While this is undoubtedly a watershed day for Spark, Paris says the rebrand doesn’t stop today. And success all goes back to its customer insights.

“Jo’s got four and we’ve got five. So for us, everything will be based on showing existing customers that we value then, bringing the new cool stuff, being the easiest to deal with, knowing you like no other and therefore being a brand that people love and are proud to be with. Every single thing we do, from the launch and ongoing, will involve those five things, and the biggest part of it for me is valuing our existing customer base and turning them in to advocates so they become an acquisition channel in their own right.” 

Telecom has been pretty open about its strategy. And while Allison hasn’t noticed any responses from competitors in the IT space, Paris says it’s been interesting seeing Vodafone launch its Fabulous Fridays campaign a couple of weeks ago thanking their existing customers.

“You can’t help but wonder if that’s off the back of us publicly talking about wanting to reward our existing customers.” 

He has also noticed things have got even more competitive on a pricing level.

“Our competitors are discounting even more heavily than they have in the past, which is kind of annoying, because pulling the price lever rather than trying to add value is a pretty lazy way of doing business.” 

Telecom’s momentum may be fuelling some of that, but so too could Telecom-owned Skinny, which is openly touting itself as a cheap version of Telecom. 

Logistically, changing a brand as big as Telecom is a huge challenge.
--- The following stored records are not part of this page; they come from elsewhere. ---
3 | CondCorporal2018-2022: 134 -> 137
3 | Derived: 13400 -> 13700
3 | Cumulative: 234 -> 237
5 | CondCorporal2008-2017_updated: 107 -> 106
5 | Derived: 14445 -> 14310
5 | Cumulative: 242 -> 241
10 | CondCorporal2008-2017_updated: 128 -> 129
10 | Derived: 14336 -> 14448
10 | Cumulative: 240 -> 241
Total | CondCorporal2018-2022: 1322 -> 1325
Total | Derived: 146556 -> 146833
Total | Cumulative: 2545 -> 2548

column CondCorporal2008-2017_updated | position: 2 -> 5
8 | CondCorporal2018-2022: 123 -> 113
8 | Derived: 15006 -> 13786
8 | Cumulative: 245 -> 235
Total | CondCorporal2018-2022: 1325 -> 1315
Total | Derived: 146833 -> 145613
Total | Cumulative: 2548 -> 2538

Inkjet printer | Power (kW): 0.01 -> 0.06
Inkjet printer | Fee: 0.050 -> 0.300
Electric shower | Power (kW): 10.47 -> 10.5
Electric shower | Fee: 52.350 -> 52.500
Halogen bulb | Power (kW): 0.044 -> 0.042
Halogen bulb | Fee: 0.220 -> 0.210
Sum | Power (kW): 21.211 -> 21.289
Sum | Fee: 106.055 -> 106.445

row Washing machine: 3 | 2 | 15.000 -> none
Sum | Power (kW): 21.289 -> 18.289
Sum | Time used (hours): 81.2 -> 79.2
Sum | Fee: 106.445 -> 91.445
But another thing it has learned from other big rebrands is that it’s important to “prioritise the customer facing stuff first”. 

With a rebrand of this size and so many moving parts, the law of unintended consequences means there will probably be a few things that don’t work and maybe a few Telecom logos that remain. But a lot of thought has gone into making sure they are few and far between. 

“There will be a bunch of stuff that customers won’t see behind the scenes that will happen more slowly. An idea I heard today that I think some of the social team are doing is to ask ‘what haven’t we changed out that we should have?‘. Instead of it being criticised, we turn it into a bit of a game and say ‘catch us out’.” 

That seems to be in keeping with the more open and responsive approach it has taken in recent months, with members of executive team commenting on stories and giving plenty of interviews to explain themselves—and a nice campaign that took a leaf out of Z’s book called Spark Should.  

So what about those manhole covers?

“They’ll never change. We’ve thought about it and dismissed it,” says Paris. “Are they critical? I’m not sure. If the customer speaks and says ‘Actually, I’m a Vodafone customer and I won’t join up unless you change the manholes’, we might consider it. But it’s more about Chorus than us these days. Maybe we could change it and get them to pay for it?” 

Might we suggest a more modern, 3D printed manhole cover featuring the Spark logo? Just ask Jake Evill to make one.